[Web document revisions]
• • • •

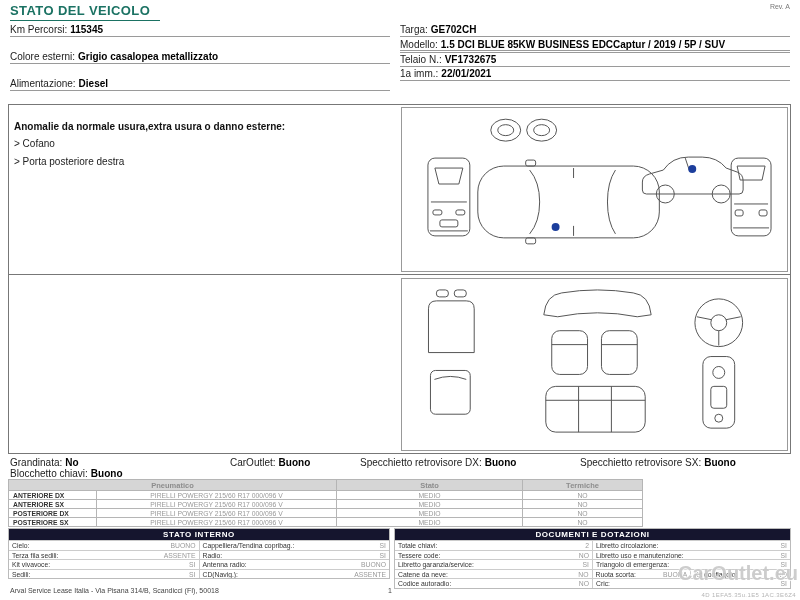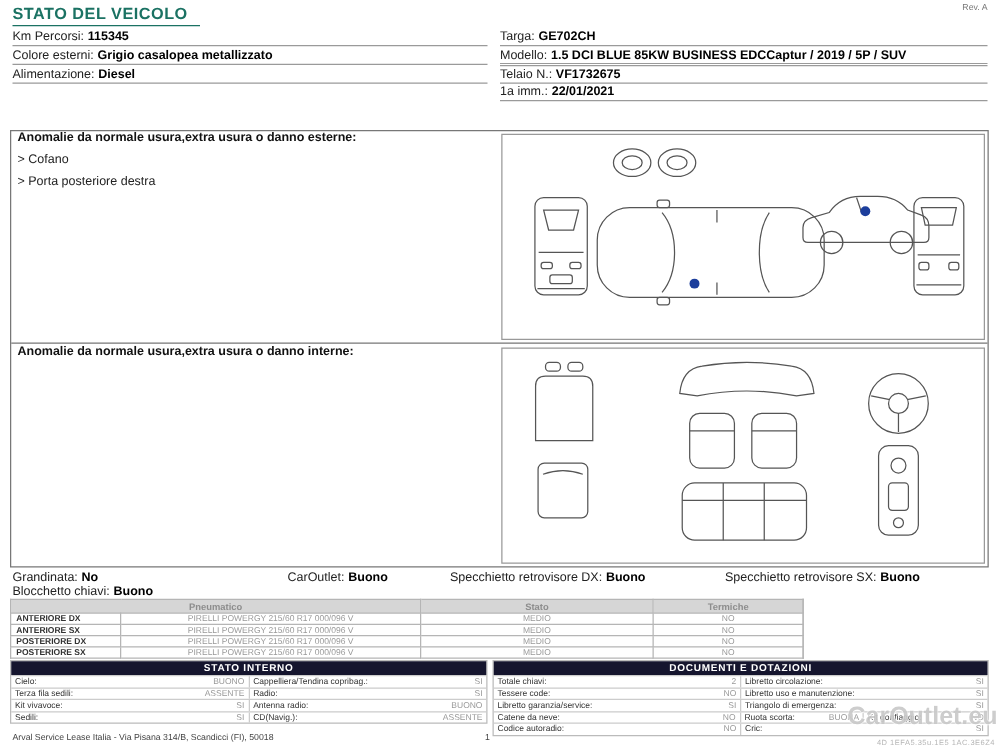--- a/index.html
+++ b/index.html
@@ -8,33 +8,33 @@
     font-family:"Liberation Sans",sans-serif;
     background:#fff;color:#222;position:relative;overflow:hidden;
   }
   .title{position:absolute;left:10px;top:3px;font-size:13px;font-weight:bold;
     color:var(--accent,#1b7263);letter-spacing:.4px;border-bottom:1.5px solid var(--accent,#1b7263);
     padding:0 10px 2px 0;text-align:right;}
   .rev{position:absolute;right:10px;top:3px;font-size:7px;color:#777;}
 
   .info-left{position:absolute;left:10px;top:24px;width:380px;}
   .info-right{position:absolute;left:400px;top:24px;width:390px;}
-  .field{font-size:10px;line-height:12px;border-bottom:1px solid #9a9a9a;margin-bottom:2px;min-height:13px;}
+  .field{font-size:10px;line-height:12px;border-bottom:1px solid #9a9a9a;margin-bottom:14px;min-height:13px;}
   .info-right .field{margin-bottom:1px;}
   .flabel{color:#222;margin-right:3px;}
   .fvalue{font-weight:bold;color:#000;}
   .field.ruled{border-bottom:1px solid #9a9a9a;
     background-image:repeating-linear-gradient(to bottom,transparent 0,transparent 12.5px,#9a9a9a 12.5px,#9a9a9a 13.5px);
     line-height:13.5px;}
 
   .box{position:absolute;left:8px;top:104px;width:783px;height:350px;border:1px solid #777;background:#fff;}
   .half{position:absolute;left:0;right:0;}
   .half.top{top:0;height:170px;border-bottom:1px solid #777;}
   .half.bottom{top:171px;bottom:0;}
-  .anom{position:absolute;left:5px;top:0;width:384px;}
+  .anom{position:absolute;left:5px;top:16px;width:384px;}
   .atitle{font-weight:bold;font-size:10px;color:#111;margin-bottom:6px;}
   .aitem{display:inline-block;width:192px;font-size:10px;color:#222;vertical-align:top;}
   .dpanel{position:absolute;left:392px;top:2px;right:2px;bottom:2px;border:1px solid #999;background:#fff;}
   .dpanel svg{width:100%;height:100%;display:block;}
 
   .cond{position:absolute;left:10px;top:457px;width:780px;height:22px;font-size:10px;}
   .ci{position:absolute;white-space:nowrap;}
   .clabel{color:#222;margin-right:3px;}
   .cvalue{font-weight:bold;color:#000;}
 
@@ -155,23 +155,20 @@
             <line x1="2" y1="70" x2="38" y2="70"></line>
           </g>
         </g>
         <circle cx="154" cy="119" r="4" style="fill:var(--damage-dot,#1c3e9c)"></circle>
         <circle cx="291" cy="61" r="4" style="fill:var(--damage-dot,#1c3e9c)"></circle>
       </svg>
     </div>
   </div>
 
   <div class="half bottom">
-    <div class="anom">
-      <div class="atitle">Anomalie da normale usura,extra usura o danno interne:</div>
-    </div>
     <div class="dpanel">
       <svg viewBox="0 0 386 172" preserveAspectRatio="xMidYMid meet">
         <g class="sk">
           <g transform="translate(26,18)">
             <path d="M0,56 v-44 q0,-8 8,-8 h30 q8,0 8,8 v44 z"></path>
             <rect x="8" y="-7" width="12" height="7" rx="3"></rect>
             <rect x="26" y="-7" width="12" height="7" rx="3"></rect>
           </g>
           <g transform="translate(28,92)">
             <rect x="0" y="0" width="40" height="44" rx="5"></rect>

• • • •

Problem requirements:
Reproduce each line of the records exactly and exclude any images.

Exercise result:
--- a/index.html
+++ b/index.html
@@ -8,33 +8,33 @@
     font-family:"Liberation Sans",sans-serif;
     background:#fff;color:#222;position:relative;overflow:hidden;
   }
   .title{position:absolute;left:10px;top:3px;font-size:13px;font-weight:bold;
     color:var(--accent,#1b7263);letter-spacing:.4px;border-bottom:1.5px solid var(--accent,#1b7263);
     padding:0 10px 2px 0;text-align:right;}
   .rev{position:absolute;right:10px;top:3px;font-size:7px;color:#777;}
 
   .info-left{position:absolute;left:10px;top:24px;width:380px;}
   .info-right{position:absolute;left:400px;top:24px;width:390px;}
-  .field{font-size:10px;line-height:12px;border-bottom:1px solid #9a9a9a;margin-bottom:2px;min-height:13px;}
+  .field{font-size:10px;line-height:12px;border-bottom:1px solid #9a9a9a;margin-bottom:14px;min-height:13px;}
   .info-right .field{margin-bottom:1px;}
   .flabel{color:#222;margin-right:3px;}
   .fvalue{font-weight:bold;color:#000;}
   .field.ruled{border-bottom:1px solid #9a9a9a;
     background-image:repeating-linear-gradient(to bottom,transparent 0,transparent 12.5px,#9a9a9a 12.5px,#9a9a9a 13.5px);
     line-height:13.5px;}
 
   .box{position:absolute;left:8px;top:104px;width:783px;height:350px;border:1px solid #777;background:#fff;}
   .half{position:absolute;left:0;right:0;}
   .half.top{top:0;height:170px;border-bottom:1px solid #777;}
   .half.bottom{top:171px;bottom:0;}
-  .anom{position:absolute;left:5px;top:0;width:384px;}
+  .anom{position:absolute;left:5px;top:16px;width:384px;}
   .atitle{font-weight:bold;font-size:10px;color:#111;margin-bottom:6px;}
   .aitem{display:inline-block;width:192px;font-size:10px;color:#222;vertical-align:top;}
   .dpanel{position:absolute;left:392px;top:2px;right:2px;bottom:2px;border:1px solid #999;background:#fff;}
   .dpanel svg{width:100%;height:100%;display:block;}
 
   .cond{position:absolute;left:10px;top:457px;width:780px;height:22px;font-size:10px;}
   .ci{position:absolute;white-space:nowrap;}
   .clabel{color:#222;margin-right:3px;}
   .cvalue{font-weight:bold;color:#000;}
 
@@ -155,23 +155,20 @@
             <line x1="2" y1="70" x2="38" y2="70"></line>
           </g>
         </g>
         <circle cx="154" cy="119" r="4" style="fill:var(--damage-dot,#1c3e9c)"></circle>
         <circle cx="291" cy="61" r="4" style="fill:var(--damage-dot,#1c3e9c)"></circle>
       </svg>
     </div>
   </div>
 
   <div class="half bottom">
-    <div class="anom">
-      <div class="atitle">Anomalie da normale usura,extra usura o danno interne:</div>
-    </div>
     <div class="dpanel">
       <svg viewBox="0 0 386 172" preserveAspectRatio="xMidYMid meet">
         <g class="sk">
           <g transform="translate(26,18)">
             <path d="M0,56 v-44 q0,-8 8,-8 h30 q8,0 8,8 v44 z"></path>
             <rect x="8" y="-7" width="12" height="7" rx="3"></rect>
             <rect x="26" y="-7" width="12" height="7" rx="3"></rect>
           </g>
           <g transform="translate(28,92)">
             <rect x="0" y="0" width="40" height="44" rx="5"></rect>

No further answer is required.